Characterization of high molecular weight coffee fractions and their fermentation by human intestinal microbiota



To investigate the structure and fermentability of high Mr components of coffee brews by human gut bacteria Arabica coffee samples of three different degrees of roast (light, medium, and dark) were used for drip brew preparations and fractionation by ultrafiltration with different Mr cut-offs.

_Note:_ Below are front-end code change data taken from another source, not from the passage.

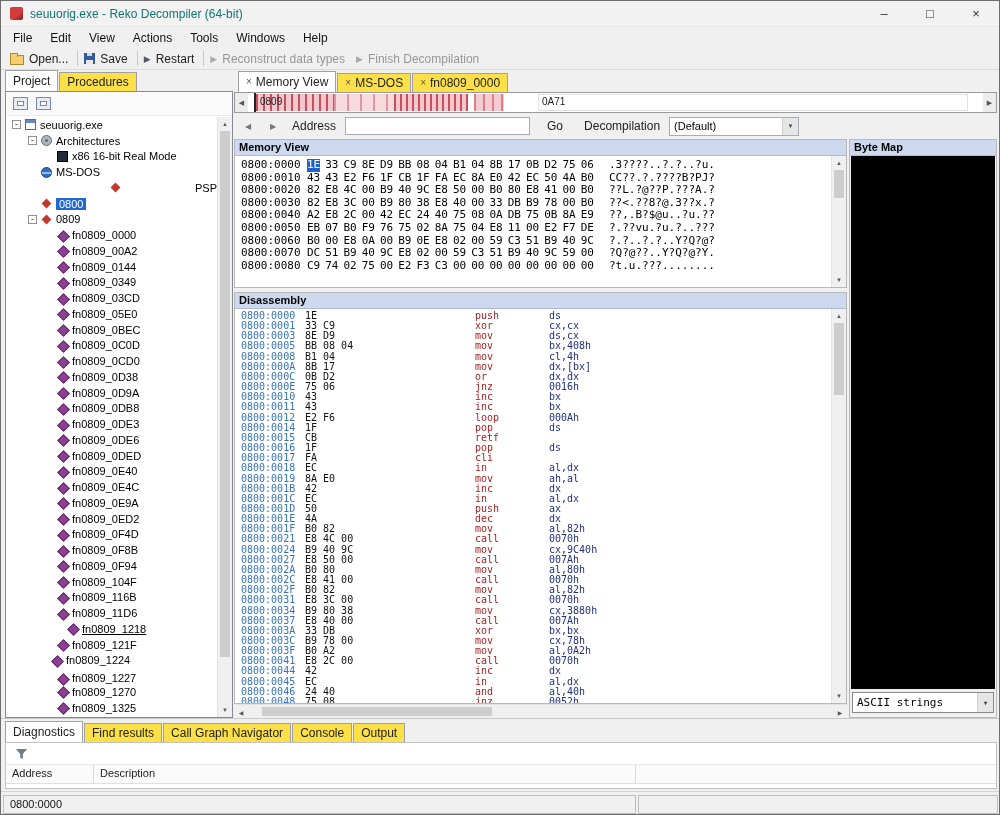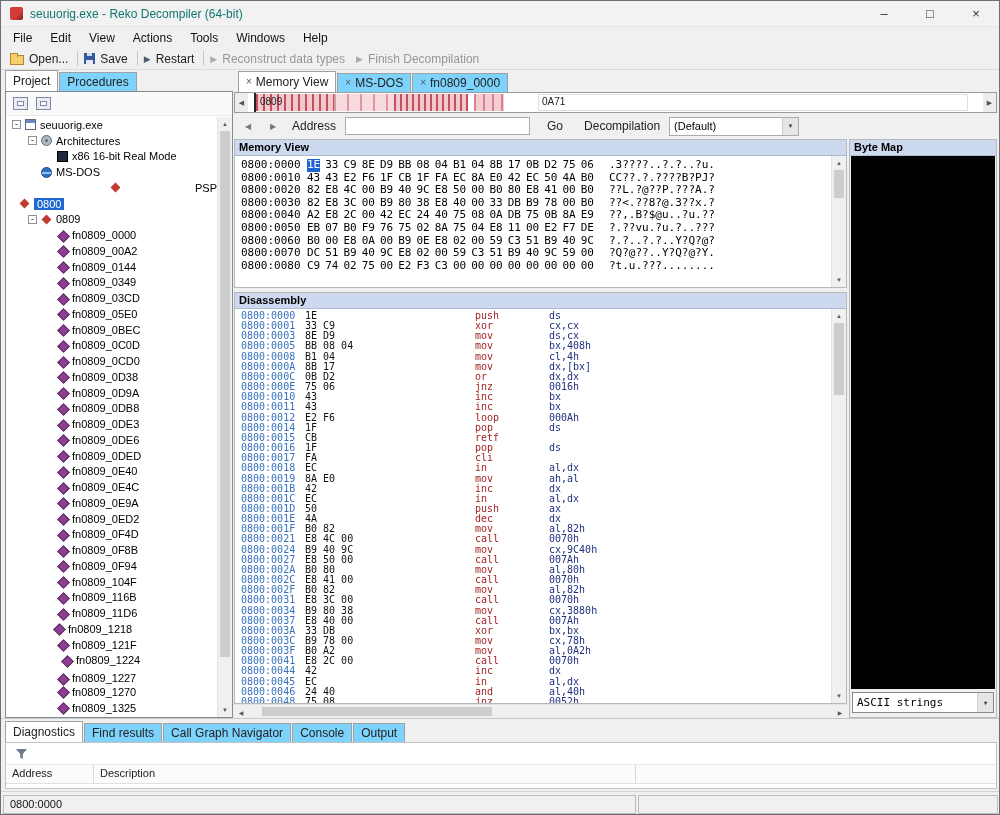--- a/index.html
+++ b/index.html
@@ -30,7 +30,7 @@
 
 
 .tabstrip{display:flex;align-items:flex-end;height:21px;}
-.tab{display:flex;align-items:center;gap:4px;font-size:12px;color:#222;background:#7dd3fc;border:1px solid #a0a0a0;border-bottom:none;padding:2px 7px 3px 7px;margin-right:1px;height:19px;white-space:nowrap;}
+.tab{display:flex;align-items:center;gap:4px;font-size:12px;color:#222;background:#fde047;border:1px solid #a0a0a0;border-bottom:none;padding:2px 7px 3px 7px;margin-right:1px;height:19px;white-space:nowrap;}
 .tab.active{background:#fff;height:21px;}
 .tab-close{font-size:10px;color:#555;}
 

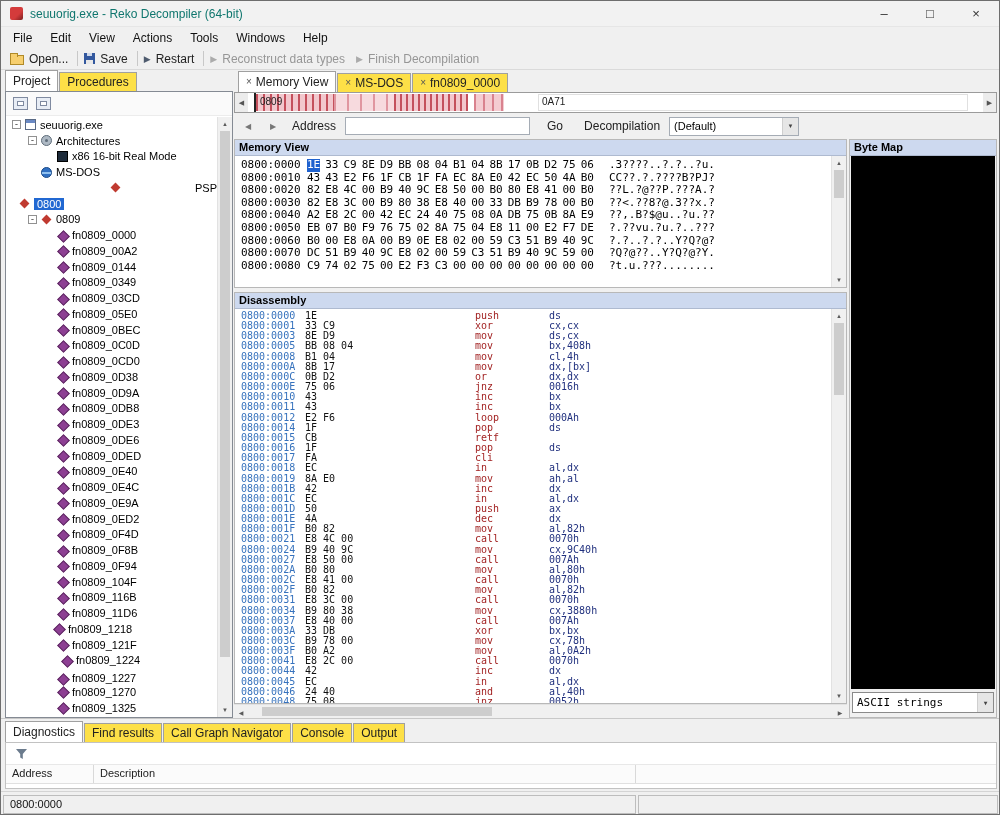--- a/index.html
+++ b/index.html
@@ -217,7 +217,7 @@
           <span class="ti segment"></span>
           <span class="tree-label">PSP</span>
         </div>
-        <div class="tree-row selected" style="">
+        <div class="tree-row selected" style="padding-left: 22px;">
           <span class="exp-space"></span>
           <span class="ti segment"></span>
           <span class="tree-label">0800</span>

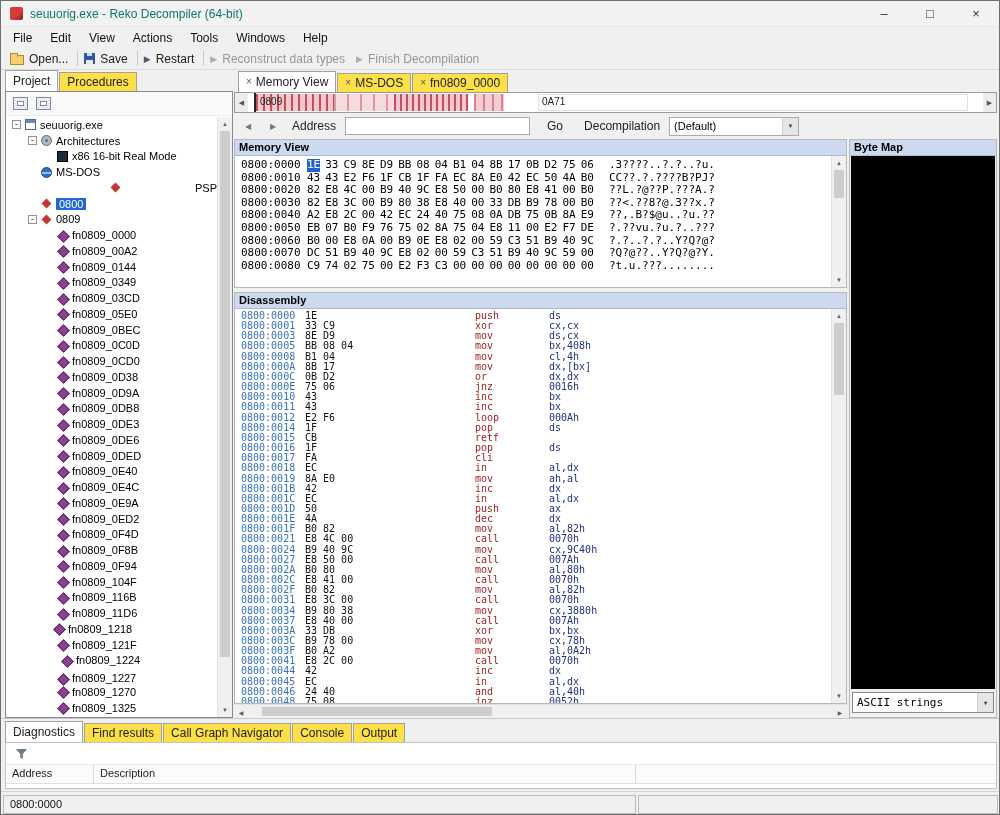--- a/index.html
+++ b/index.html
@@ -352,7 +352,7 @@
           <span class="ti fn"></span>
           <span class="tree-label">fn0809_11D6</span>
         </div>
-        <div class="tree-row" style="padding-left: 34px;">
+        <div class="tree-row" style="padding-left: 48px; text-decoration: underline;">
           <span class="exp-space"></span>
           <span class="ti fn"></span>
           <span class="tree-label">fn0809_1218</span>

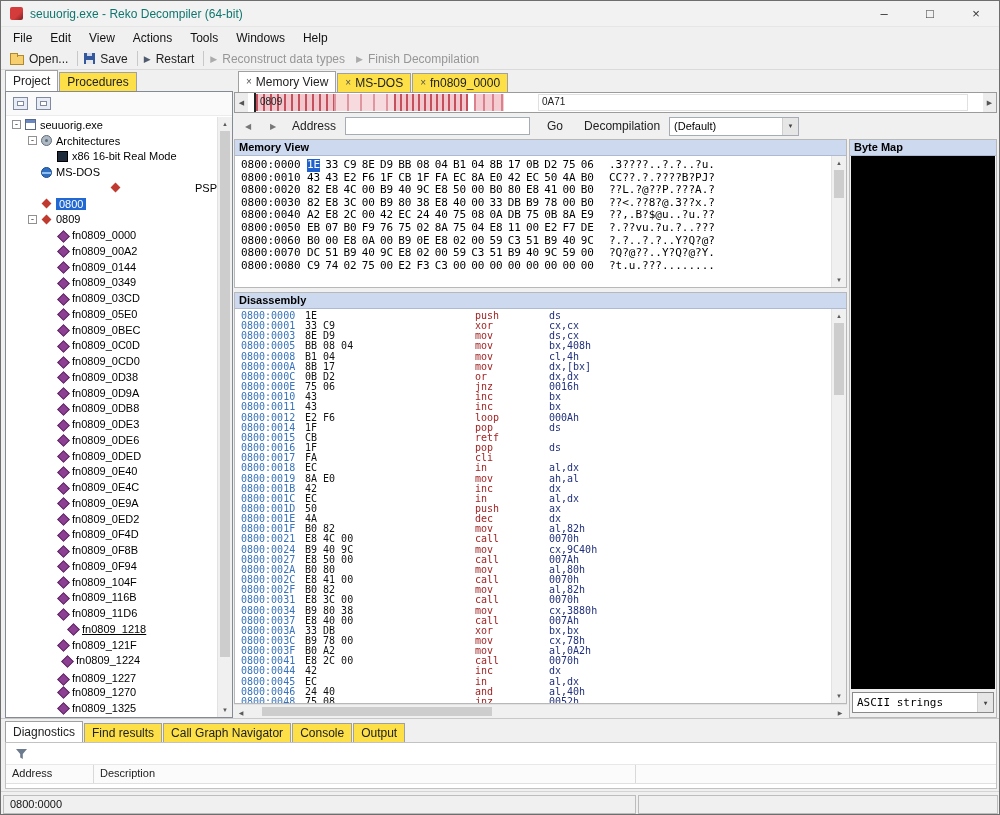--- a/index.html
+++ b/index.html
@@ -362,7 +362,7 @@
           <span class="ti fn"></span>
           <span class="tree-label">fn0809_121F</span>
         </div>
-        <div class="tree-row" style="padding-left: 42px;">
+        <div class="tree-row" style="padding-left: 32px;">
           <span class="exp-space"></span>
           <span class="ti fn"></span>
           <span class="tree-label">fn0809_1224</span>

Total carbohydrates of the fractions ranged from 28.6 g/100 g to 56.7 g/100 g. Galactomannans and arabinogalactans were the main polysaccharides and made up between one-fourth and one-half of the respective coffee fraction. After 24 h of incubation with a human fecal suspension the polysaccharides of all fractions were extensively degraded. A decrease in the absorbance values at 405 and 280 nm, respectively, indicated that also chemically noncharacterized UV-active components such as Maillard reaction products, had been partially degraded or modified by the human gut bacteria. The remainder after 24 h of fermentation still showed antioxidant activity. Bacterial cells belonging to the Bacteroides–Prevotella group increased 2- to 40-fold during fermentation depending on the Mr range of the fraction and the degree of roast. The production of high amounts of acetate and propionate is in accordance with a role of these bacteria in the degradation of high Mr components from coffee.